Bud, my Dad, was a man who always let you know what was on his mind. Even when you didn’t want to know. He was a man who liked things done his way, or at least the way he would do them. This put us at odds, at times, and he would often end up describing my efforts as doing things “ass backwards”. “Meaning?” I would question just to annoy him, “You do things the hard way. Like walking into a room backwards.” I was never really sure what my ass had to do with it, but years later, I got his analogy. And Bud, if you were looking down when we renovated the kitchen a few years back you would have crowned me the Queen of Ass Backwards Land!
I need to preference this story by saying “It wasn’t my fault” (a claim Bud would never accept. If you were even standing near a problem – you owned it). But in this case, it really wasn’t my fault. About five years ago, we were enjoying a lovely Sunday in late August on a friend’s boat, when my cell phone rang. I heard my youngest son use words like “broken pipe” and “wet floor” and handed the cell to my husband. He listened and then told him where the main water shutoff valve was and handed the phone back to me. He didn’t seem upset, so I sat back to finish my glass of wine. In retrospect, I should have chugged the bottle.
When we finally returned home several hours later, most of our second floor bathroom was in our first floor kitchen…..and my son was watching TV. To this day, the actions that lead to this near catastrophic event are unclear. But the chaos that followed included; trash cans, shovels, crowbars, mops, buckets and cursing. The latter part being my contribution. Every one of my white cabinets was filled with water, the wall separating the kitchen and powder room was swollen to twice its normal size. The wooden floors had started to buckle. We all spent that Sunday night bagging up the kitchen ceiling which was now our kitchen floor. We opened the walls to let some of the water out. My husband removed the wainscot paneling we had just installed and I bagged up all of the debris. In the morning, I called the insurance company and was told that our policy included 24/7 damage clean-up and that I should have called them first. Ass backwards.
In the daylight, everything looked worse. The only things left untouched were the refrigerator and the TV that sat on top of it. As I glanced heartbroken around the empty shell that once was my kitchen, I looked up at the news where they were reporting that Katrina’s storm surge had breached the levies and New Orleans was all but gone. Perspective can heal a heart quickly.
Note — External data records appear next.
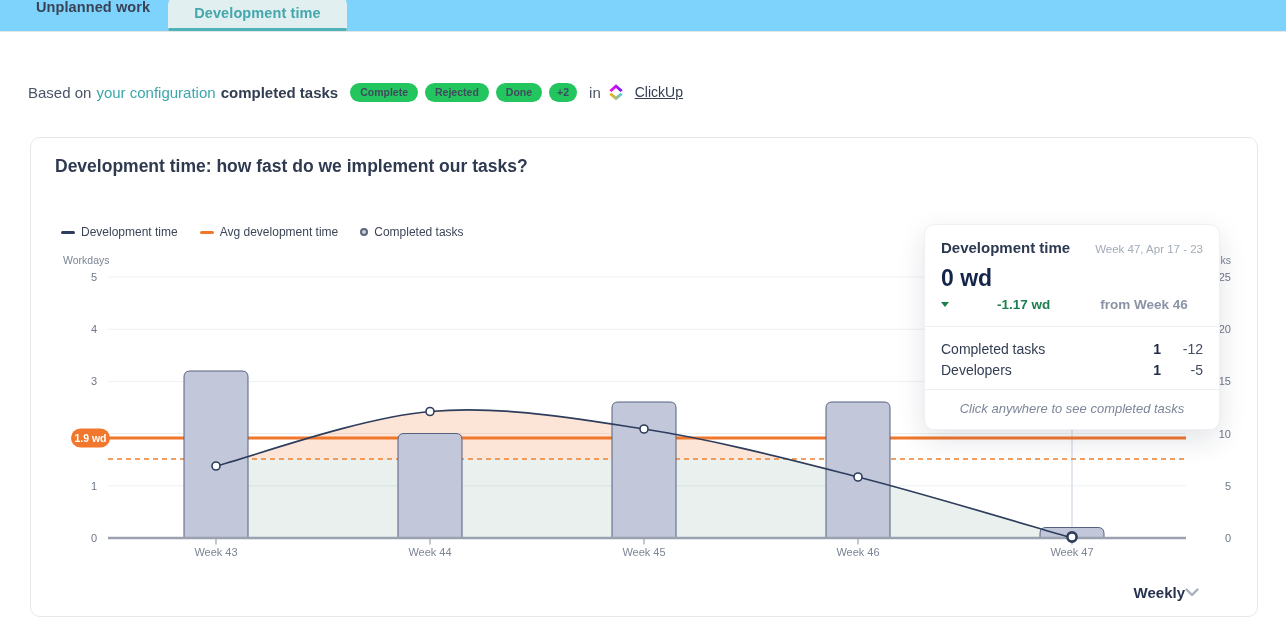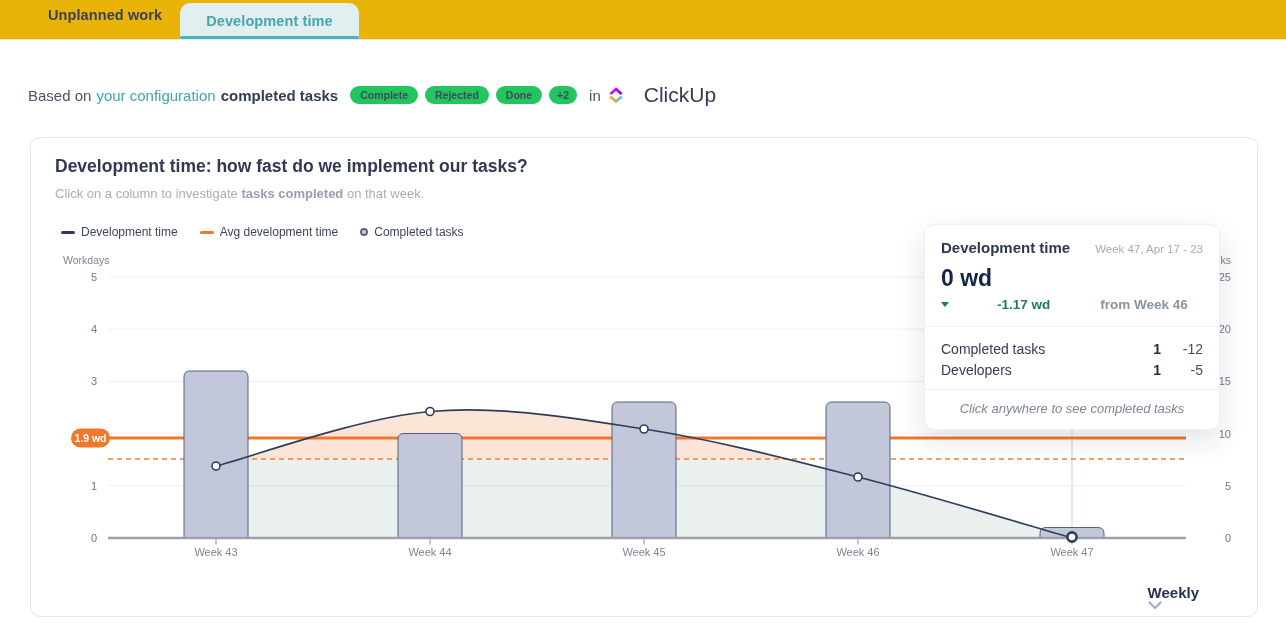--- a/index.html
+++ b/index.html
@@ -6,8 +6,8 @@
   html,body { width:1286px; height:629px; background:#fff; font-family:"Liberation Sans", sans-serif; overflow:hidden; }
 
   
-  .tabbar { position:absolute; left:0; top:0; width:1286px; height:40px; background:#eab308;
-            border-bottom:1px solid #e4e7ea; display:flex; align-items:flex-end; padding-left:30px; }
+  .tabbar { position:absolute; left:0; top:0; width:1286px; height:32px; background:#7dd3fc;
+            border-bottom:1px solid #e4e7ea; display:flex; align-items:flex-end; padding-left:18px; }
   .tab { height:48px; display:flex; align-items:center; padding:0 18px; font-size:14.5px; font-weight:700;
          color:#3a4356; cursor:pointer; letter-spacing:.1px; }
   .tab.active { position:relative; height:36px; padding:0 26px; background:#e1eff1; border-radius:10px 10px 0 0;

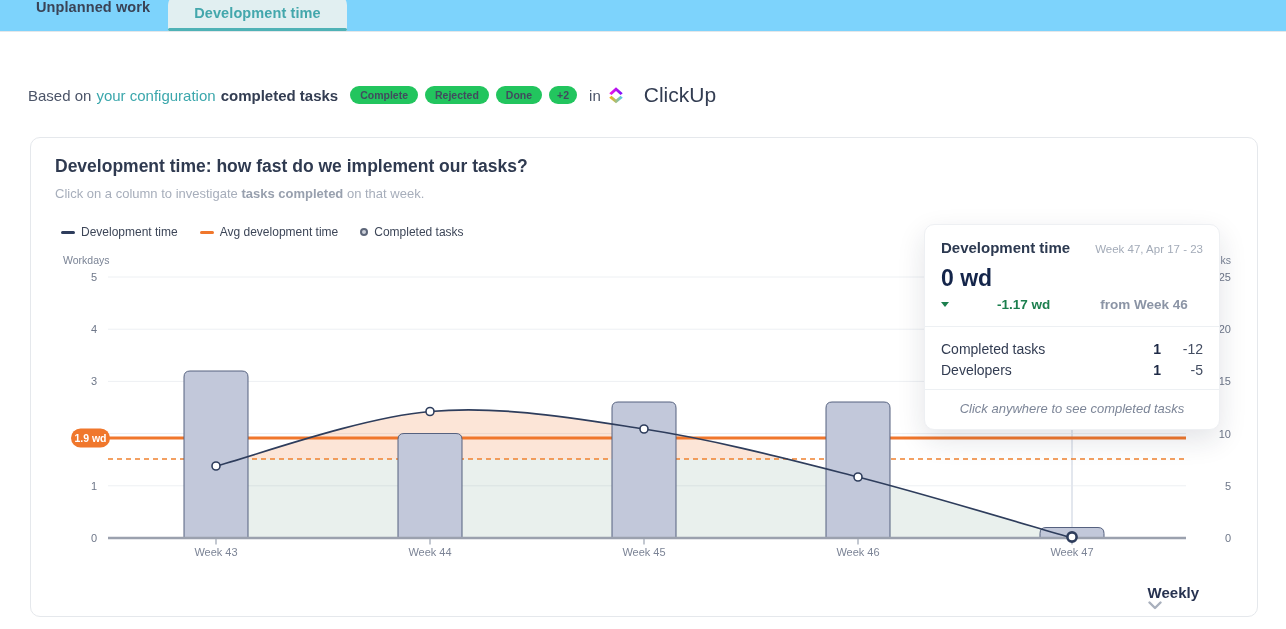--- a/index.html
+++ b/index.html
@@ -24,7 +24,7 @@
           padding:4px 10px; margin-left:7px; line-height:1; }
   .chip.small { padding:4px 8px; }
   .in-word { margin:0 6px 0 12px; color:#4b5468; }
-  .cu-name { color:#333d52; font-size:21px; margin-left:19px; }
+  .cu-name { color:#333d52; font-size:14px; margin-left:10px;text-decoration:underline; }
 
   
   .card { position:absolute; left:30px; top:137px; width:1228px; height:480px; background:#fff;

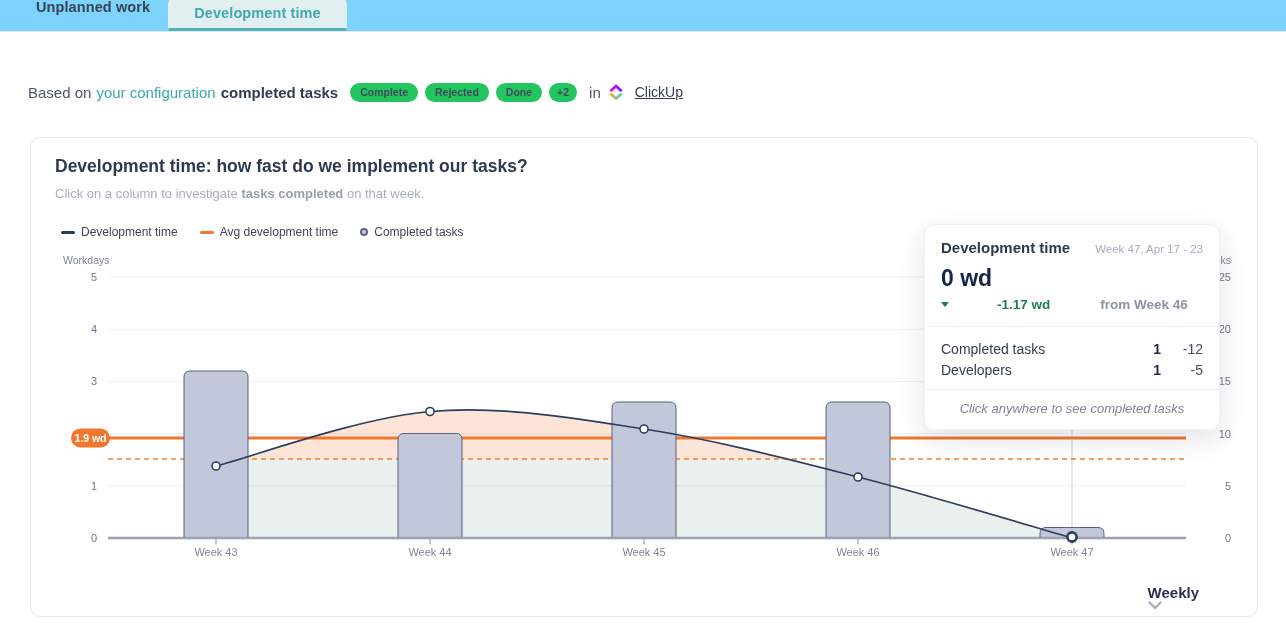--- a/index.html
+++ b/index.html
@@ -110,11 +110,6 @@
 
 <div class="card">
   <div class="card-title">Development time: how fast do we implement our tasks?</div>
-  <div class="card-sub">
-    <span>Click on a column to investigate</span>
-    <b>tasks completed</b>
-    <span>on that week.</span>
-  </div>
 
   <div class="legend">
     <div class="lg-item">

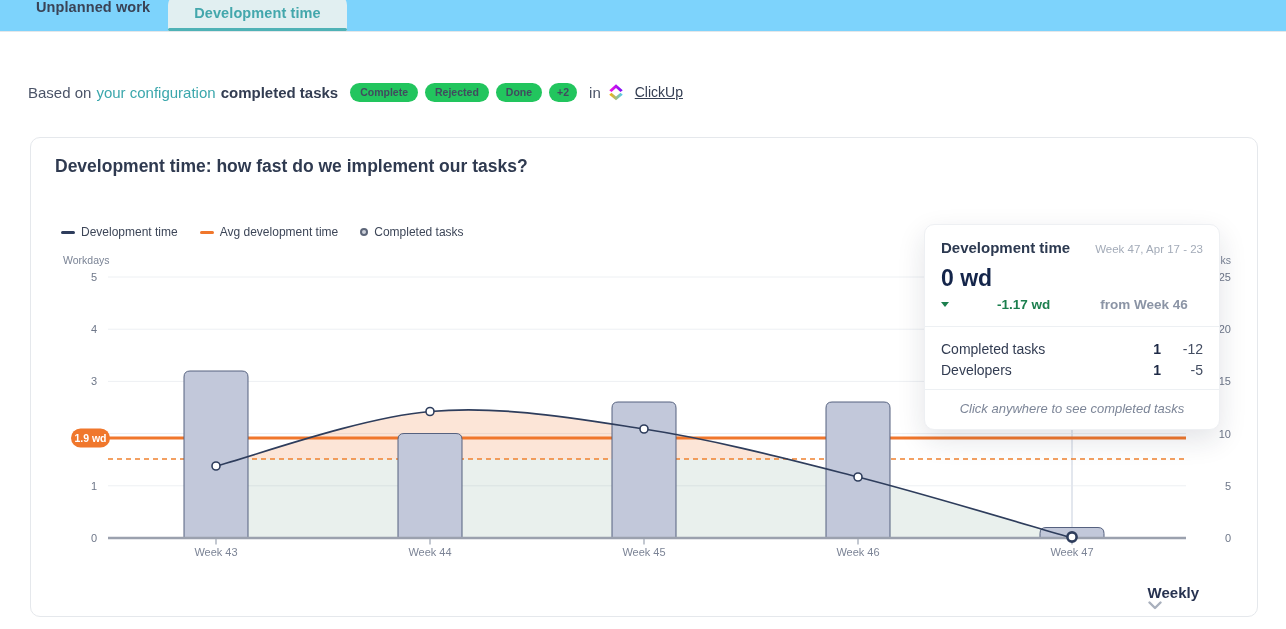--- a/index.html
+++ b/index.html
@@ -68,8 +68,8 @@
   .tt-foot { font-style:italic; font-size:13px; color:#7d8698; text-align:center; padding:11px 0 13px; }
 
   
-  .weekly { position:absolute; right:58px; top:446px; display:flex; align-items:flex-start; gap:0;
-            cursor:pointer;flex-direction:column; }
+  .weekly { position:absolute; right:58px; top:446px; display:flex; align-items:center; gap:0;
+            cursor:pointer; }
   .weekly .txt { font-size:15px; font-weight:700; color:#273250; }
 </style>
 </head>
As I said, my cabinets were white and my appliances matched. I had always wanted stainless steel appliances so maybe this would be the time to change. But the insurance contractor anointed my current stove, refrigerator and dishwasher as “excluded” from damaged goods and did not include replacing them in the claim. Since two of them were newer, we decided not to “challenge” his decision. (The fact that I did not research our rights with the insurance company until well after the renovation was completed was big time – Ass Backwards.)
But continuing……We decided to throw some of our own money into the remodel and upgraded to high oak cabinets with crown molding and a unique “chocolate cranberry” granite countertop that we hand selected from a stone yard. Once completed, I was thrilled. And besides my scheduling the cabinets to go in before the new floor was installed, I thought things were going very well. Right up until I told my very patient husband that I had always wanted a center island. “Why didn't you say that before they put the counter top in? We will never be able to match that granite! However, he came up with a design that used the remaining tiles from the backsplash as a top for the island while chiding me on my inability to make decisions in a logical manner. I’ve heard. Ass backwards.
I thought of all of this recently as my husband was installing my new dishwasher. I again (regretfully) went with white to keep with the color scheme of the other appliances. “You know”, he said sensing my disappointment. “You could have picked out a stainless steel dishwasher and just caught up as we replaced the other appliances.” He was with me at the store, why didn’t he mention this then? “You are now in an appliance replacement cycle that is totally out of sync with what you want!”….. I saw his mouth moving, but I swear I heard Bud saying, “You do things the hard way, it’s like walking into a room backwards”. Ass backwards, I’m sure. I hear you, Bud. I hear you.